My Sayings

First heard at nylon.net


  • Suddenly my friend thrust a large seabird into my hands. He gave me quite a tern.
  • I married an amplifier, but only because I hated to turn it down.
  • One day as I stroked my wife, I started feeling down. Finally, evidence that she was having an affair with a duck.
  • I scream a lot to make myself hoarse. I undress to make myself bare. I throw stones at myself to make myself duck.
  • For no reason, my friend became a square, flat surface with four legs. I rushed him to hospital. His condition is table.
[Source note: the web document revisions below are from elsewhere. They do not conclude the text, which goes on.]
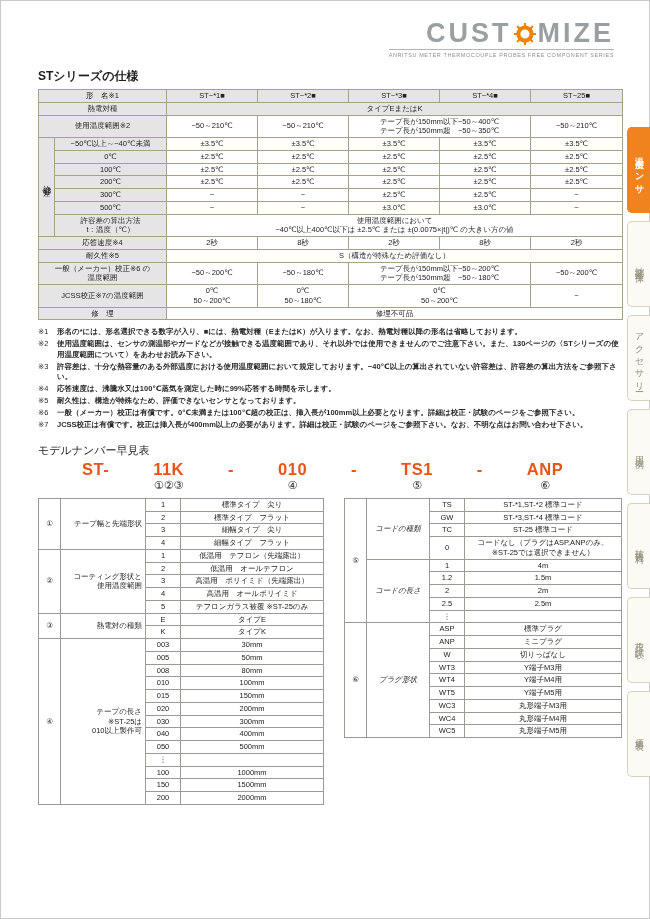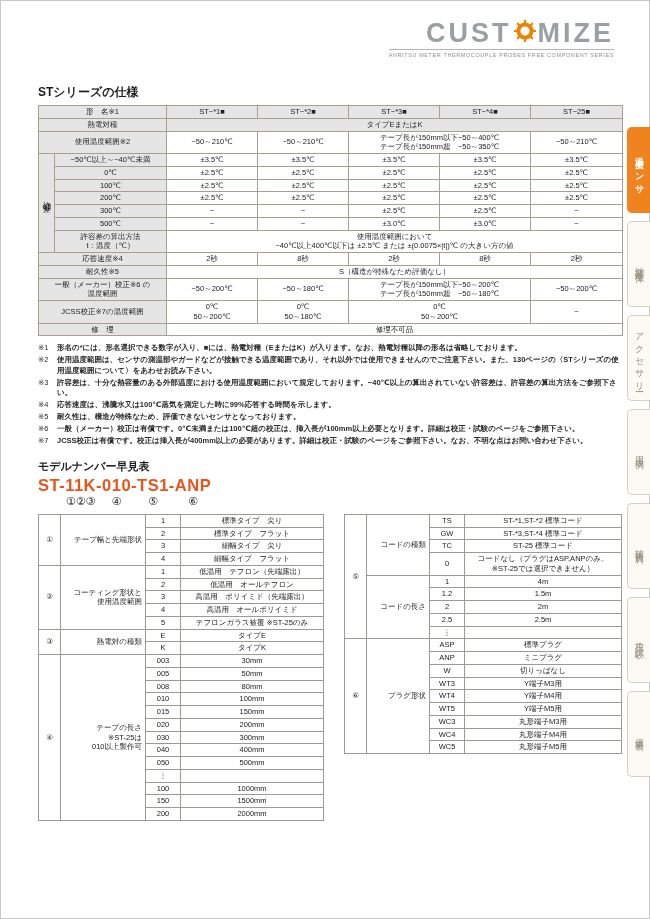--- a/index.html
+++ b/index.html
@@ -10,7 +10,7 @@
   }
   
   .logo{position:absolute;top:20px;right:36px;text-align:right;}
-  .logo-word{display:flex;justify-content:flex-end;
+  .logo-word{display:flex;align-items:center;justify-content:flex-end;
     font-size:27px;font-weight:bold;color:#9aa0a2;letter-spacing:3px;line-height:1;}
   .gear{display:inline-flex;margin:0 2px;}
   .logo-sub{margin-top:2px;padding-top:2px;border-top:1px solid #b5b5b5;

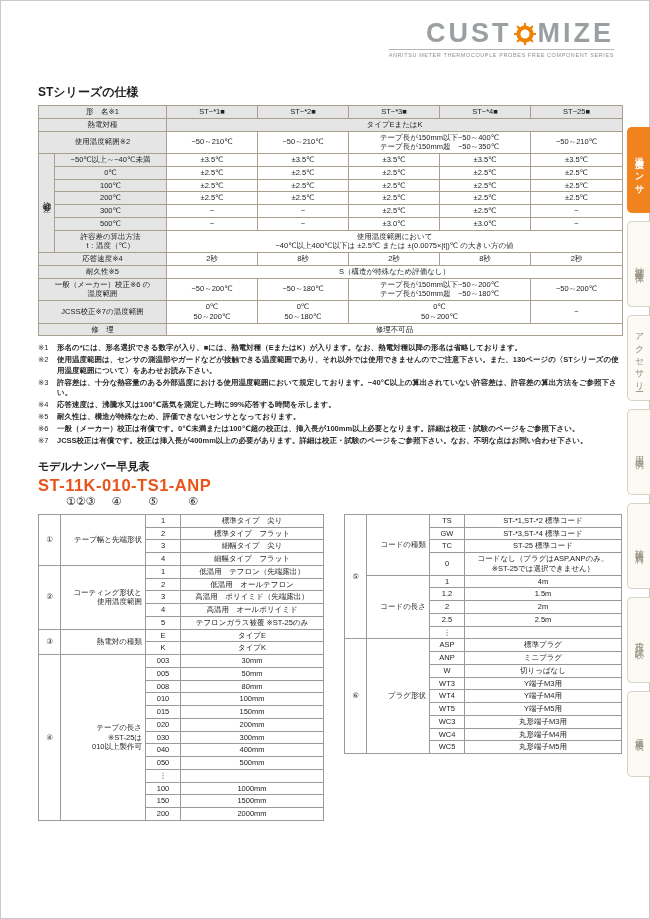--- a/index.html
+++ b/index.html
@@ -25,7 +25,7 @@
     cursor:pointer;box-sizing:border-box;}
   .side-tab.active{background:#f0831e;border-color:#f0831e;color:#fff;font-weight:bold;}
   
-  .content{position:absolute;left:38px;top:84px;width:584px;}
+  .content{position:absolute;left:38px;top:68px;width:584px;}
   .sec-title{font-size:12px;font-weight:bold;color:#1d1d1d;margin:0 0 4px 0;}
   
   table.spec{border-collapse:collapse;width:584px;table-layout:fixed;font-size:7.5px;}

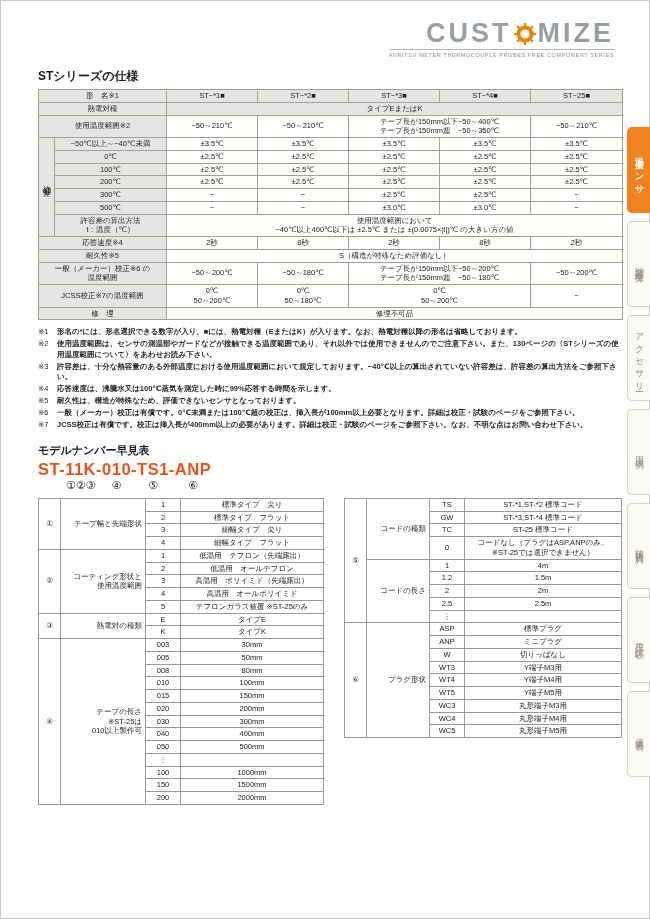--- a/index.html
+++ b/index.html
@@ -43,7 +43,7 @@
   .note .mark{flex:0 0 19px;}
   .note .txt{flex:1;font-weight:bold;}
   
-  .model-title{font-size:11px;font-weight:bold;color:#1d1d1d;margin:13px 0 3px 0;}
+  .model-title{font-size:11px;font-weight:normal;color:#1d1d1d;margin:13px 0 3px 0;}
   .model-number{display:flex;align-items:flex-start;color:#e9541a;font-weight:bold;
     font-size:16.5px;letter-spacing:0.5px;line-height:1;}
   .seg{display:flex;flex-direction:column;align-items:center;}

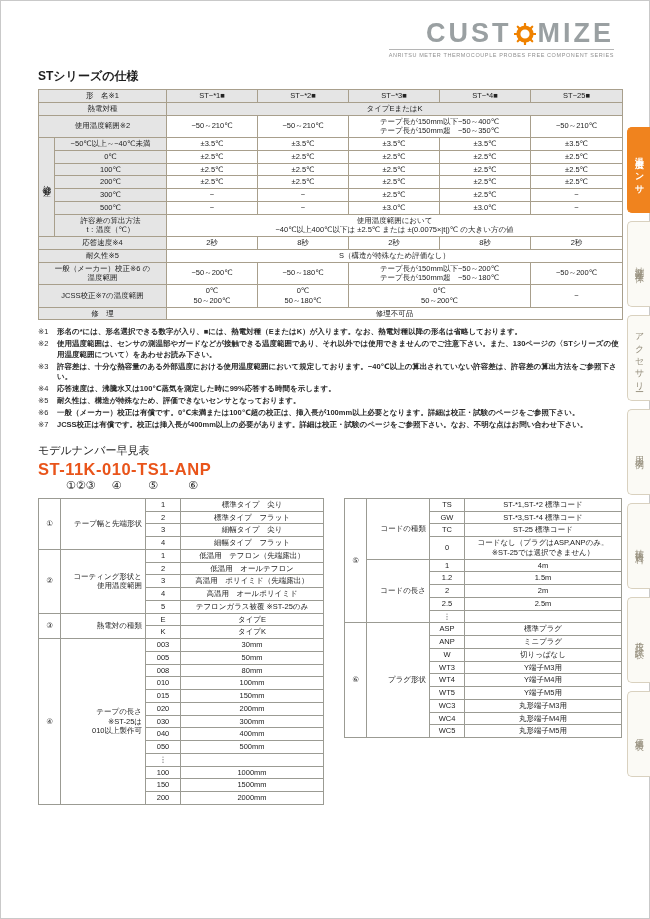--- a/index.html
+++ b/index.html
@@ -46,7 +46,7 @@
   .model-title{font-size:11px;font-weight:normal;color:#1d1d1d;margin:13px 0 3px 0;}
   .model-number{display:flex;align-items:flex-start;color:#e9541a;font-weight:bold;
     font-size:16.5px;letter-spacing:0.5px;line-height:1;}
-  .seg{display:flex;flex-direction:column;align-items:center;}
+  .seg{display:flex;flex-direction:column;align-items:center;margin-left:44px;}
   .seg .mk{font-size:11px;color:#222;font-weight:normal;line-height:1;
     margin-top:2px;min-height:10px;letter-spacing:0;}
   

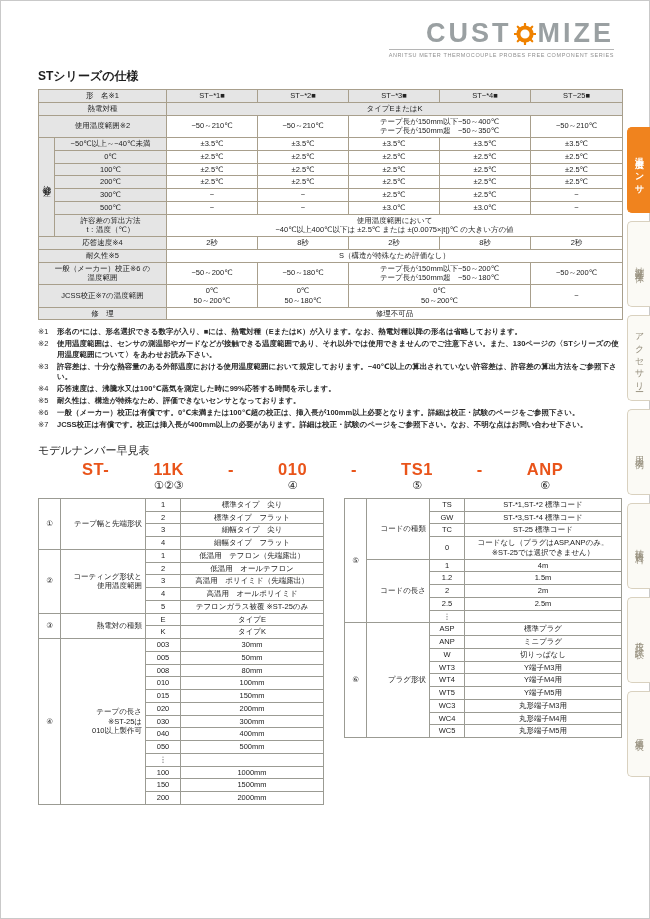--- a/index.html
+++ b/index.html
@@ -57,7 +57,7 @@
   #mt-right{width:278px;table-layout:fixed;}
   .cell-num{width:15px;text-align:center;}
   #mt-left .cell-label{width:78px;text-align:right;}
-  #mt-right .cell-label{width:56px;text-align:right;}
+  #mt-right .cell-label{width:56px;text-align:center;font-style:italic;}
   .cell-code{width:28px;text-align:center;}
   .cell-desc{text-align:center;}
 </style>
  • You don't need to be mad to work here but... no. Sorry. Yes you do.
  • Exactly ten years ago to the day, my cow died. I know because I made a note in my dairy.
  • I found an photograph of the captain of the Hindenburg during its final descent. It was singed.
  • Korma: the belief that what you get out of a curry depends on what you put into it.
  • I heard that not as many women are getting Brasilians recently. Does this mean that waxing is waning?
  • Grammar for the 21st century...
    Infinitive: I sync my phone.
    Past tense: I sanc my phone.
    Past participle: I have sunc my phone.
  • Good Omens by Pratchett and Gaimcan (1990) compared to Black Books (BBC 2000-2004) - "Aziraphale collected books. If he were totally honest with himself he would have to have admitted that his bookshop was simply somewhere to store them. He was not unusual in this. In order to maintain his cover as a typical book seller he used every means short of actual physical violence to prevent customers making a purchase. Unpleasant damp smells. Glowering looks. Erratic opening hours. He was incredibly good at it." Interesting similarity!